L’altro fronte su cui si lavora in Procura è quella dell’assenza completa di controlli e di prevenzione. I primi riscontri parlano di sopralluoghi dell’Asl che si perdono nella memoria. E parlano, ma a anche questo è tutto da verificare, di società di servizi di consulenza per le aziende sulle questioni mediche legate al rispetto della legge 626 sulla sicurezza praticamente latitanti: niente formazione, nessuna verifica, nessun protocollo. I cinque della «Truck Center» non portavano le mascherine, probabilmente non ne sapevano niente delle regole sulla sicurezza. Non disponevano di autorespiratori, e per entrare nella cisterna avrebbero dovuto poter disporre di speciali scafandri. Non sapevano nulla, forse, delle procedure: quelle che dicono che mai e poi mai, in presenza di un malore, si sarebbero dovuti calare uno dopo l’altro dentro la cisterna maledetta. Tutti assicurano che i cinque erano esperti, e che operazioni di pulitura come quella ne eseguivano tante. L’autopsia sui corpi dei cinque ancora devono essere effettuate, ma potrebbero rivelare qualcosa d’importante sulla sostanza-killer.

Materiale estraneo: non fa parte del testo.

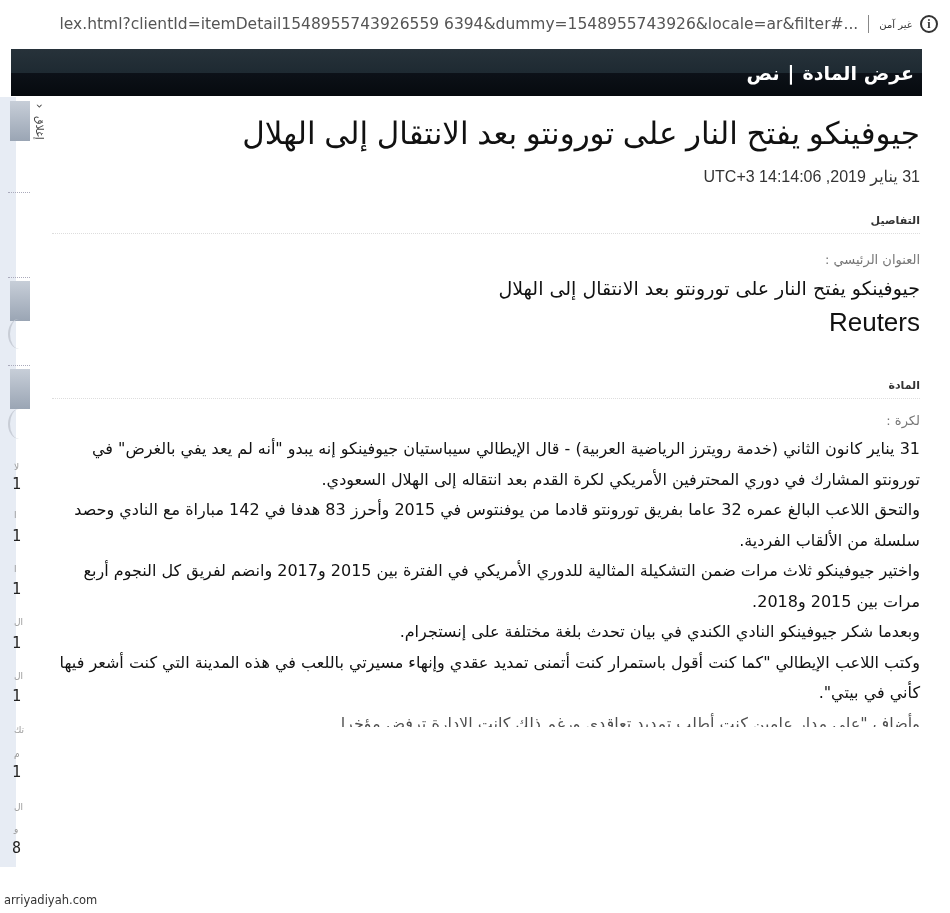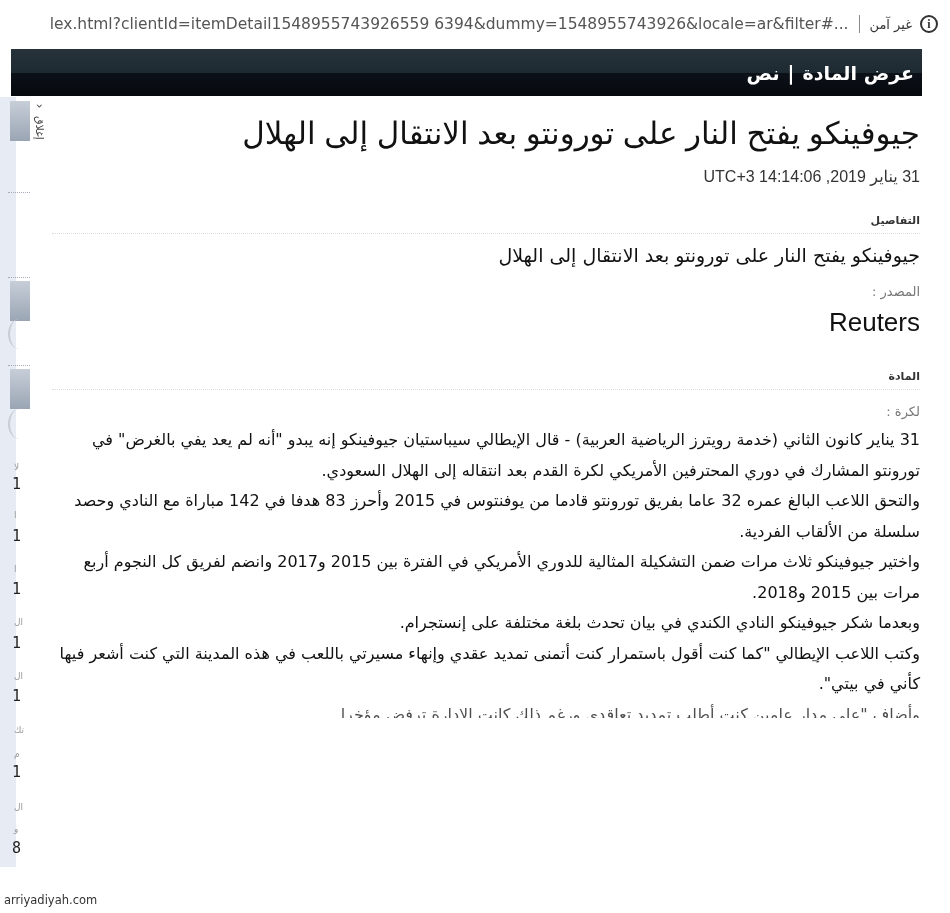--- a/index.html
+++ b/index.html
@@ -18,7 +18,7 @@
       font-family: "Liberation Serif", serif; font-weight: bold; font-size: 12px; color: #333;
       margin-left: 8px; flex: none;
     }
-    .not-secure { font-size: 13px; color: #333; margin-left: 10px; flex: none; }
+    .not-secure { font-size: 10px; color: #333; margin-left: 10px; flex: none; }
     .addr-divider { width: 1px; height: 18px; background: #888; margin-left: 10px; flex: none; }
     .url-text {
       direction: ltr; font-family: "DejaVu Sans", sans-serif; font-size: 15.5px; color: #555;

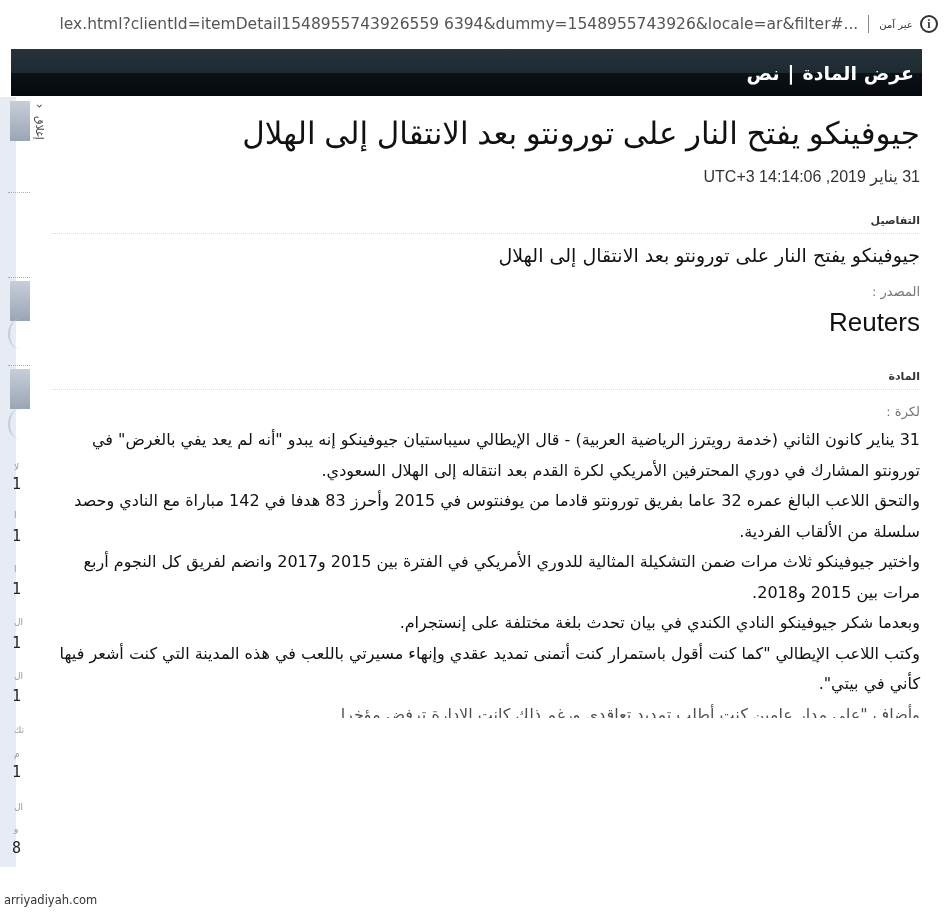--- a/index.html
+++ b/index.html
@@ -136,6 +136,7 @@
 
   <div class="section-label">التفاصيل</div>
 
+  <div class="field-label">العنوان الرئيسي :</div>
   <div class="field-value-ar">جيوفينكو يفتح النار على تورونتو بعد الانتقال إلى الهلال</div>
 
   <div class="field-label">المصدر :</div>

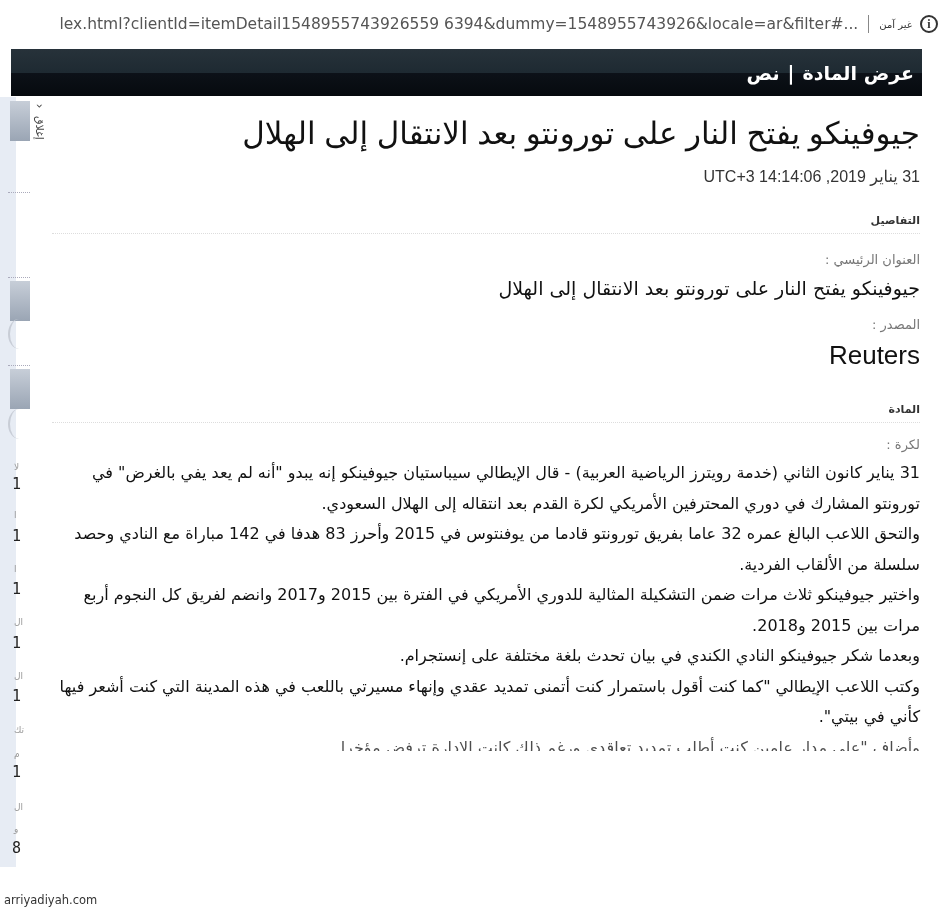--- a/index.html
+++ b/index.html
@@ -139,7 +139,6 @@
   <div class="field-label">العنوان الرئيسي :</div>
   <div class="field-value-ar">جيوفينكو يفتح النار على تورونتو بعد الانتقال إلى الهلال</div>
 
-  <div class="field-label">المصدر :</div>
   <div class="field-value-en">Reuters</div>
 
   <div class="section-label" style="margin-top:32px;">المادة</div>

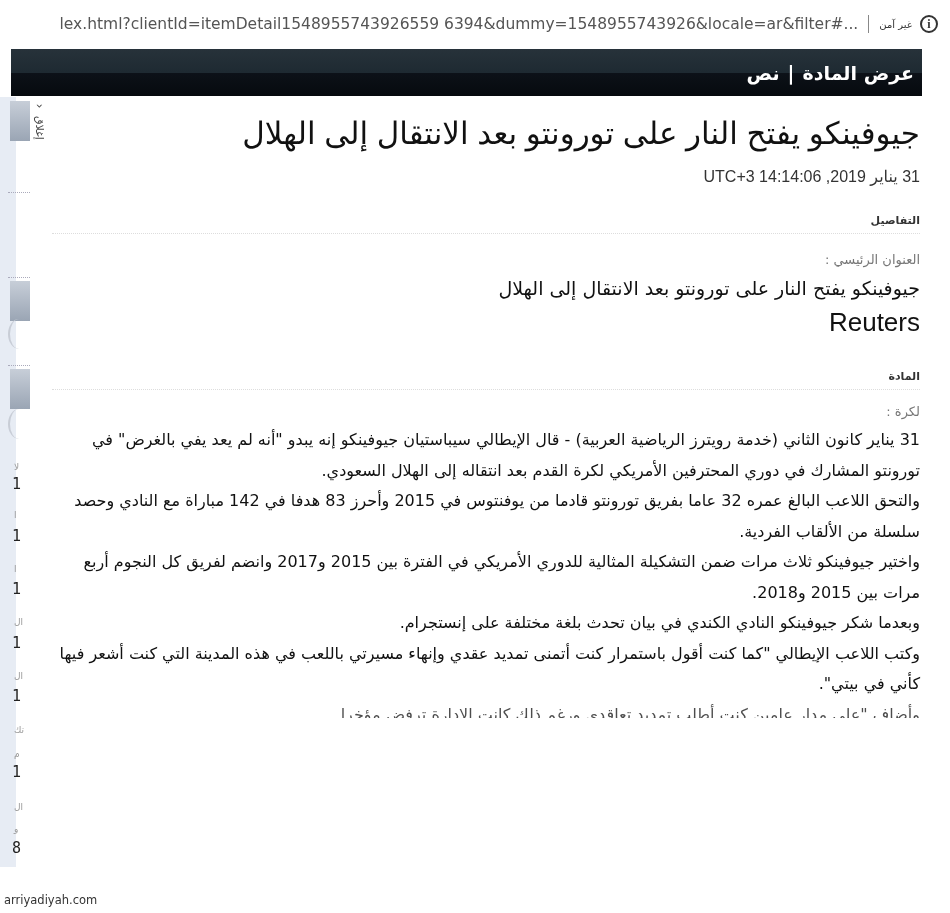--- a/index.html
+++ b/index.html
@@ -141,7 +141,7 @@
 
   <div class="field-value-en">Reuters</div>
 
-  <div class="section-label" style="margin-top:32px;">المادة</div>
+  <div class="section-label" style="margin-top:41px;">المادة</div>
 
   <div class="field-label" style="margin-top:14px;">لكرة :</div>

Tra qualche giorno ci saranno i funerali a Molfetta. Prodi è venuto a spiegare che la politica farà la sua parte: «Giovedì mattina il Consiglio dei ministri apporoverà il decreto legislativo che abbiamo elaborato in mesi di lavoro». Ma è la cultura della sicurezza che in Italia non c’è: è necessario, dice il premier, che facciano la loro parte le imprese e pure i lavoratori. Nichi Vendola, governatore della Puglia, la spiega in un altro modo: «Le medaglie e le lacrime non bastano. Negli ultimi anni la politica ha tolto luce al lavoro, puntando tutto sulla competitività e dimenticando le vite di chi entra ogni giorno nelle fabbriche e nelle aziende senza sapere come ne uscirà. Ma il lavoro no, non può essere una guerra».